Your task is to write out exactly the lines of the listing below, from the first down to the line that holds "across all services".

----------

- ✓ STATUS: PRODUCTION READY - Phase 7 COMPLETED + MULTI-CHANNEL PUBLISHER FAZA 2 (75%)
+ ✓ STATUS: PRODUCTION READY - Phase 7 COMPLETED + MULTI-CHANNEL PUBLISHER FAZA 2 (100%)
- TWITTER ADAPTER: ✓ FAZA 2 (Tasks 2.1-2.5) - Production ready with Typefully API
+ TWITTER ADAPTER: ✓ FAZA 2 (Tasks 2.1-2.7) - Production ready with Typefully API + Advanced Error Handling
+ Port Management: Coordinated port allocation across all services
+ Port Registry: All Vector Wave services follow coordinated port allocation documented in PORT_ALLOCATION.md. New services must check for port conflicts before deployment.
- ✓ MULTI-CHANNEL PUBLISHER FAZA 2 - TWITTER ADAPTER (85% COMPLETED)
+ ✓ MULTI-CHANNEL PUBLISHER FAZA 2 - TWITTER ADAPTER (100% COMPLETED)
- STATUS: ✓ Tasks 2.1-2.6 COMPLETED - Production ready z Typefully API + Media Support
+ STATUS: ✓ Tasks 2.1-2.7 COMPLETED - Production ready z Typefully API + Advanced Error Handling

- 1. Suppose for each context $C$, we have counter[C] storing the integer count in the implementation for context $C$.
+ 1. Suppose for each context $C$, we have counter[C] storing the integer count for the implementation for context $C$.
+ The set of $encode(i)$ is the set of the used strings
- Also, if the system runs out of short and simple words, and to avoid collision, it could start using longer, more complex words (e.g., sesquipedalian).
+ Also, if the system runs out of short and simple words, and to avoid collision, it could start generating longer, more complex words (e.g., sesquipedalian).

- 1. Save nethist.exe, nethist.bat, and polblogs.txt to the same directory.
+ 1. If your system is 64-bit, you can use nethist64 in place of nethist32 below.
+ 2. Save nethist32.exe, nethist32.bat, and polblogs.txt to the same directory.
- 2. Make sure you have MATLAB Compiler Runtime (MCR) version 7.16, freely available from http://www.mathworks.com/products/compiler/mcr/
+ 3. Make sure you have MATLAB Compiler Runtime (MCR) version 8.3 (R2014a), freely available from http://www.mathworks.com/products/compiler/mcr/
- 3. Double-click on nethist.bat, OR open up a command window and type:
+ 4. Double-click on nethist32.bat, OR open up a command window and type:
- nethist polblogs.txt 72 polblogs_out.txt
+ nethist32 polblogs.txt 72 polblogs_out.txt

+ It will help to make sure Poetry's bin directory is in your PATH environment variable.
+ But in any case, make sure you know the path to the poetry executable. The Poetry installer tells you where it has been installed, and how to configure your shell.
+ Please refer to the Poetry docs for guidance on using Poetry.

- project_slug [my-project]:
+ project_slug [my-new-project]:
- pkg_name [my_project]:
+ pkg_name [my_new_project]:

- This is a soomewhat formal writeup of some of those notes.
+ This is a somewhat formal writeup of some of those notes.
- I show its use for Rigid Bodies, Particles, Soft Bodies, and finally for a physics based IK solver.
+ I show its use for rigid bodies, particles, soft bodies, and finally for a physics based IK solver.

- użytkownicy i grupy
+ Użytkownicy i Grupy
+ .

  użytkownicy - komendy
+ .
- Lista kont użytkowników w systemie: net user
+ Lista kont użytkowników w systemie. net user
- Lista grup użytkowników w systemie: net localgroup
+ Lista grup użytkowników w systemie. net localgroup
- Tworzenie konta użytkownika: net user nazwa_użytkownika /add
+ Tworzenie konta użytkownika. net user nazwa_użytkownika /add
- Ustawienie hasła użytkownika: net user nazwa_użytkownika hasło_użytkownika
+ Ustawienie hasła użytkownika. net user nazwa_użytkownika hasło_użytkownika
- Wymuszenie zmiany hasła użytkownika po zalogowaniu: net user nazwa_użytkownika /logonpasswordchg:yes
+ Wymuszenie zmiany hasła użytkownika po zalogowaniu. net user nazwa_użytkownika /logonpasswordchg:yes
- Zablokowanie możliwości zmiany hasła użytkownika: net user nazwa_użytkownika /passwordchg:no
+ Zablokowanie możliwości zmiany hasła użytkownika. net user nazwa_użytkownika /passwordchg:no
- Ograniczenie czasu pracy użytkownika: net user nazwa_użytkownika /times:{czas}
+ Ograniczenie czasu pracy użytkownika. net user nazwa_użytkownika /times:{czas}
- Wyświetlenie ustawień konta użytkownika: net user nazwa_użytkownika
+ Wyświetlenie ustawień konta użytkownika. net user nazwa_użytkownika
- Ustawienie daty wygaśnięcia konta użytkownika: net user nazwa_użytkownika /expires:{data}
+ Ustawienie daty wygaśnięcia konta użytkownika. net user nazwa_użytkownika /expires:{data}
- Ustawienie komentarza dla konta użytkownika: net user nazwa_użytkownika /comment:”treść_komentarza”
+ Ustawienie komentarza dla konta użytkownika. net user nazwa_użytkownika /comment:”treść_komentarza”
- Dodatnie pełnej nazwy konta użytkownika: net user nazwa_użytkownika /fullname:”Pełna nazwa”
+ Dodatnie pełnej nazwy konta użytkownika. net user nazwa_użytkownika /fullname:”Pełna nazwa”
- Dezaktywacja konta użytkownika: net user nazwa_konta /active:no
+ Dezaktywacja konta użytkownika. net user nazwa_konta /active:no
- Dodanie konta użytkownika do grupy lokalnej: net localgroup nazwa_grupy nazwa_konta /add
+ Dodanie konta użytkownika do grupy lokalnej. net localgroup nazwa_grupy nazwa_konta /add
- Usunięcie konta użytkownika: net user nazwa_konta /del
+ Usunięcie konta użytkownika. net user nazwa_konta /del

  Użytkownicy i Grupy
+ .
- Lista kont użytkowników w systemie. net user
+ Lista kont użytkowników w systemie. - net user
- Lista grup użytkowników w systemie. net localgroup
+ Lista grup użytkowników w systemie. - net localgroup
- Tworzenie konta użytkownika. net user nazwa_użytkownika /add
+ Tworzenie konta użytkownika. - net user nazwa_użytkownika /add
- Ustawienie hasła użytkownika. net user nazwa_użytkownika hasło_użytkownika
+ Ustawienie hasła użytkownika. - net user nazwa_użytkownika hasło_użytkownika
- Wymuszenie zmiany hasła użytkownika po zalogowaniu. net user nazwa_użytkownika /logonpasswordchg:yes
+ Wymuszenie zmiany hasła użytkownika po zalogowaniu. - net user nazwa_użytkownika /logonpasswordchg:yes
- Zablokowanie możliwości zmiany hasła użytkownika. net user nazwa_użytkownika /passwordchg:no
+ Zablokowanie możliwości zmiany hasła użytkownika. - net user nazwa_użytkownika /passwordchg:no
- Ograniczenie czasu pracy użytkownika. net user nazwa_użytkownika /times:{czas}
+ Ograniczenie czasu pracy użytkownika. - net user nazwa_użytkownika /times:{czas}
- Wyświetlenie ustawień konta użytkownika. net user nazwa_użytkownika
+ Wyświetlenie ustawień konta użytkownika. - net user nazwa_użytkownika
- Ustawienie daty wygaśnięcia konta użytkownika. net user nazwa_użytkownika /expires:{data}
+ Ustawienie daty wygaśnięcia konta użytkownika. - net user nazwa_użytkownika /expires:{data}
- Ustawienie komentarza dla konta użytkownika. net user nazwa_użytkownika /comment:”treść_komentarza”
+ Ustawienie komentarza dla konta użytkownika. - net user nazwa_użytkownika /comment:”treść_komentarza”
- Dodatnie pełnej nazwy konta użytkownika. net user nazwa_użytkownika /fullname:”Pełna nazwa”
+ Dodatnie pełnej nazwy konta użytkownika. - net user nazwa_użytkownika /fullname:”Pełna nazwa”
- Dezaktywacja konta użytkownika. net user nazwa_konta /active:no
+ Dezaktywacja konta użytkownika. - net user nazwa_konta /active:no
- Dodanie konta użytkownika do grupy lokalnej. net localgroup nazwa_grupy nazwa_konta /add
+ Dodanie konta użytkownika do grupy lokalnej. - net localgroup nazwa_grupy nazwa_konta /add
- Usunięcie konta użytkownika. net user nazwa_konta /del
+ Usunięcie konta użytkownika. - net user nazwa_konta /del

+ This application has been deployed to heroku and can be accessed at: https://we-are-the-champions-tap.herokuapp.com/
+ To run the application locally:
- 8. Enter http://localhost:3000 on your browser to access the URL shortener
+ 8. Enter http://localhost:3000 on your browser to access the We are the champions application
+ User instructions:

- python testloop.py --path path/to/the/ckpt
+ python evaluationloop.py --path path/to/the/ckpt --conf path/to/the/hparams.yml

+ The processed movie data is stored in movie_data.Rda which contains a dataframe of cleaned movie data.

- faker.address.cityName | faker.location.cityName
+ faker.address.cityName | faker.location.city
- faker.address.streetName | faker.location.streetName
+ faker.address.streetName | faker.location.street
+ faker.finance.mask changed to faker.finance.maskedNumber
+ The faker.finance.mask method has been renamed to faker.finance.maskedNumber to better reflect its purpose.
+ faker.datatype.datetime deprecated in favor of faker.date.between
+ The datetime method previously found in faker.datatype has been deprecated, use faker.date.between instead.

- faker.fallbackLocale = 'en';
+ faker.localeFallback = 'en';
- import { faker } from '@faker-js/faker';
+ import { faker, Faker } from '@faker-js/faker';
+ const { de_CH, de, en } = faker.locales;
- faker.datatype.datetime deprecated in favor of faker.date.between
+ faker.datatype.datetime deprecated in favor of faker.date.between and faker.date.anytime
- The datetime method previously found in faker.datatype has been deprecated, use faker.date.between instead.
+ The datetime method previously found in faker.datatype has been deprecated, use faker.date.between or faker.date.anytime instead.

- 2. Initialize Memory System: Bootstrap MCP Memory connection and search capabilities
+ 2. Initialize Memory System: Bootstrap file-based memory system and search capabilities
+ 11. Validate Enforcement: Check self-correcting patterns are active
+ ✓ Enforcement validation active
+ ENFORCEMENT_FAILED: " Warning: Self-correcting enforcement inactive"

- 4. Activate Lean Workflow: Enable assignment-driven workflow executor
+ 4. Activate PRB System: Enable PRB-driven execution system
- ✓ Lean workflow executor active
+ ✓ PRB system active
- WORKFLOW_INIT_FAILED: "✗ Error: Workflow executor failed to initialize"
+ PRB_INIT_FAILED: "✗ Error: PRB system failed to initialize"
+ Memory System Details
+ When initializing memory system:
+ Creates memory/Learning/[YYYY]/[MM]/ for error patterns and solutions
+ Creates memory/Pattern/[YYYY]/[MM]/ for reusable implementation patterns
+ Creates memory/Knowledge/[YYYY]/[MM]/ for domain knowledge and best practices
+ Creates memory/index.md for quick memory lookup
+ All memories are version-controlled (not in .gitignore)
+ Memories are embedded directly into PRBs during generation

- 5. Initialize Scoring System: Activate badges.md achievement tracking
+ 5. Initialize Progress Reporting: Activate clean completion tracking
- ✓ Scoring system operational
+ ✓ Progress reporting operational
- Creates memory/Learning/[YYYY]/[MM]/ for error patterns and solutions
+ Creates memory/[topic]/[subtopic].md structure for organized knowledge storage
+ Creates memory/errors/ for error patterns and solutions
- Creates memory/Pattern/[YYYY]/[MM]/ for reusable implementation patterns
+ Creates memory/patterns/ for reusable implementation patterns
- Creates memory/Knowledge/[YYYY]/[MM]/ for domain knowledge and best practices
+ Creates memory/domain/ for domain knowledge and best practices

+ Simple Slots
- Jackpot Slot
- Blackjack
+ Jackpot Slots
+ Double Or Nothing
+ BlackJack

----------

• _Final answer_
- ✓ STATUS: PRODUCTION READY - Phase 7 COMPLETED + MULTI-CHANNEL PUBLISHER FAZA 2 (75%)
+ ✓ STATUS: PRODUCTION READY - Phase 7 COMPLETED + MULTI-CHANNEL PUBLISHER FAZA 2 (100%)
- TWITTER ADAPTER: ✓ FAZA 2 (Tasks 2.1-2.5) - Production ready with Typefully API
+ TWITTER ADAPTER: ✓ FAZA 2 (Tasks 2.1-2.7) - Production ready with Typefully API + Advanced Error Handling
+ Port Management: Coordinated port allocation across all services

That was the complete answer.